* **Data under study**
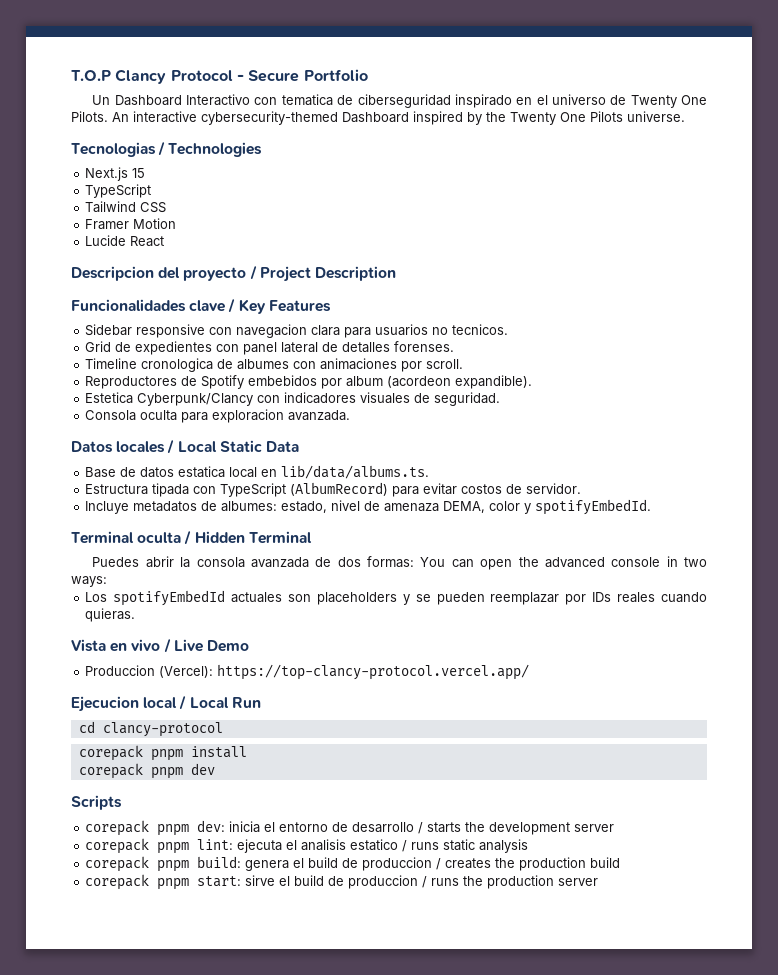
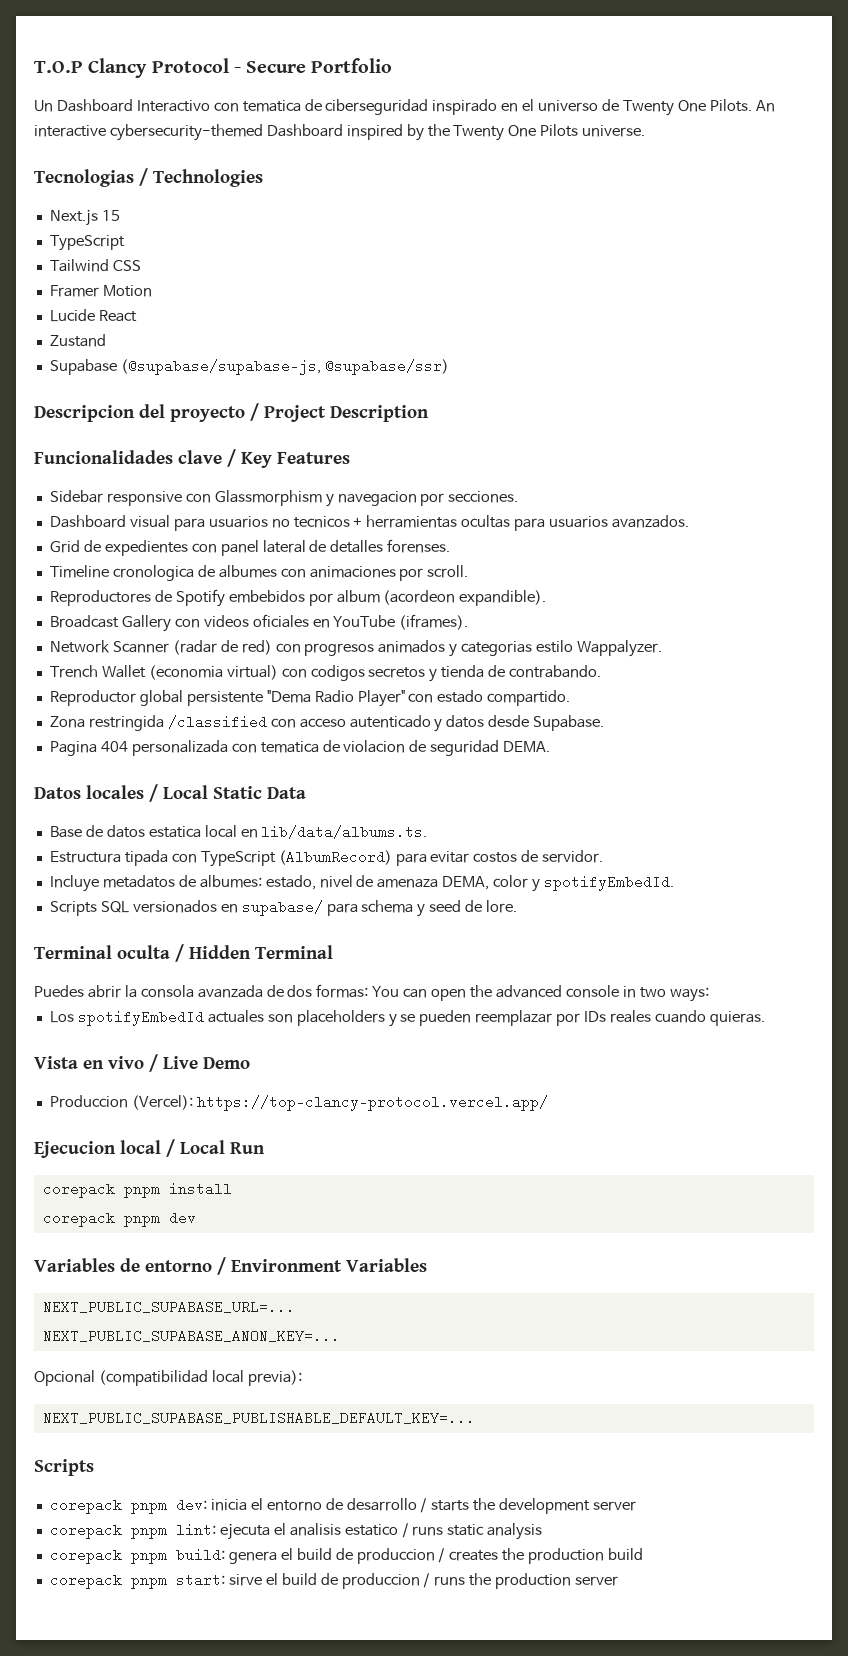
+ Zustand
+ Supabase (@supabase/supabase-js, @supabase/ssr)
- Sidebar responsive con navegacion clara para usuarios no tecnicos.
+ Sidebar responsive con Glassmorphism y navegacion por secciones.
+ Dashboard visual para usuarios no tecnicos + herramientas ocultas para usuarios avanzados.
- Estetica Cyberpunk/Clancy con indicadores visuales de seguridad.
- Consola oculta para exploracion avanzada.
+ Broadcast Gallery con videos oficiales en YouTube (iframes).
+ Network Scanner (radar de red) con progresos animados y categorias estilo Wappalyzer.
+ Trench Wallet (economia virtual) con codigos secretos y tienda de contrabando.
+ Reproductor global persistente "Dema Radio Player" con estado compartido.
+ Zona restringida /classified con acceso autenticado y datos desde Supabase.
+ Pagina 404 personalizada con tematica de violacion de seguridad DEMA.
+ Scripts SQL versionados en supabase/ para schema y seed de lore.
- cd clancy-protocol
+ Variables de entorno / Environment Variables
+ NEXT_PUBLIC_SUPABASE_URL=...
+ NEXT_PUBLIC_SUPABASE_ANON_KEY=...
+ Opcional (compatibilidad local previa):
+ NEXT_PUBLIC_SUPABASE_PUBLISHABLE_DEFAULT_KEY=...

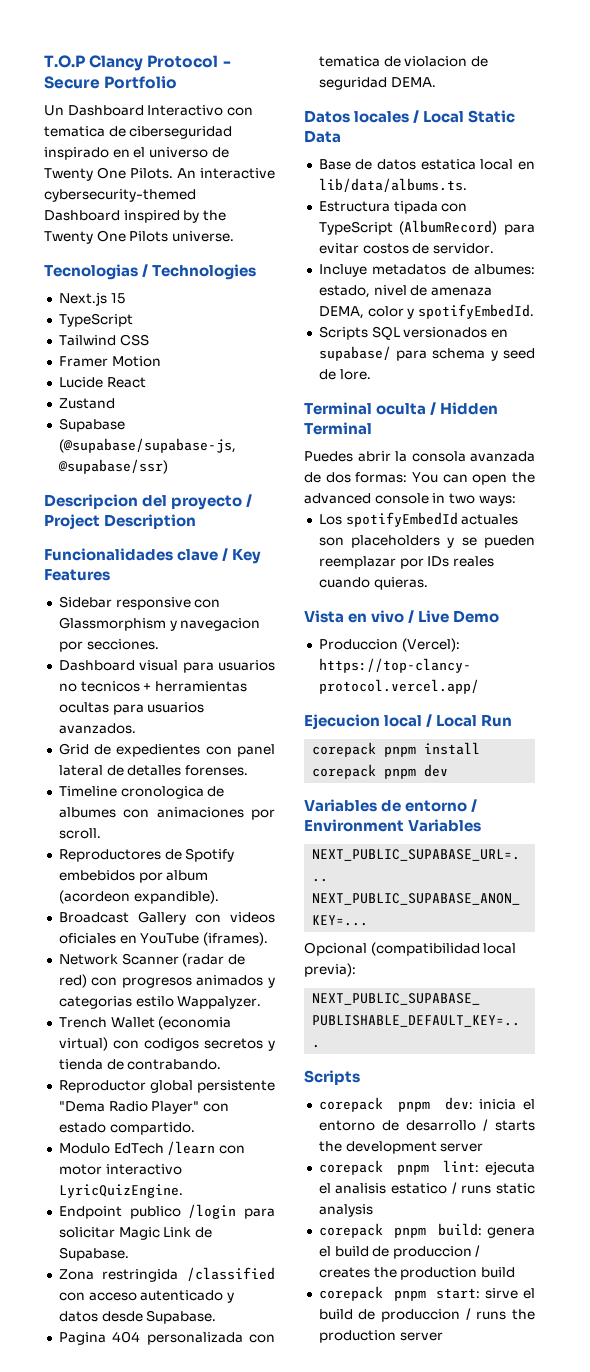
+ Modulo EdTech /learn con motor interactivo LyricQuizEngine.
+ Endpoint publico /login para solicitar Magic Link de Supabase.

* **What the task asks**
Lines holding "usuarios": count them across the data and reply with the number alone.

* **Completed exercise**
2